What the exercise asks: Repeat the records word for word.

Recorded data:
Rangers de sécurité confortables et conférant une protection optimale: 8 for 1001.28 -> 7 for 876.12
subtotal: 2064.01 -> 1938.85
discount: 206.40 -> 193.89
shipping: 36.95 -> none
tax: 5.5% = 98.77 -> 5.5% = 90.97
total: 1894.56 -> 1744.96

Task output:
Rangers de sécurité confortables et conférant une protection optimale: 8 for 1001.28 -> 7 for 876.12
subtotal: 2064.01 -> 1938.85
discount: 206.40 -> 193.89
shipping: 36.95 -> none
tax: 5.5% = 98.77 -> 5.5% = 90.97
total: 1894.56 -> 1744.96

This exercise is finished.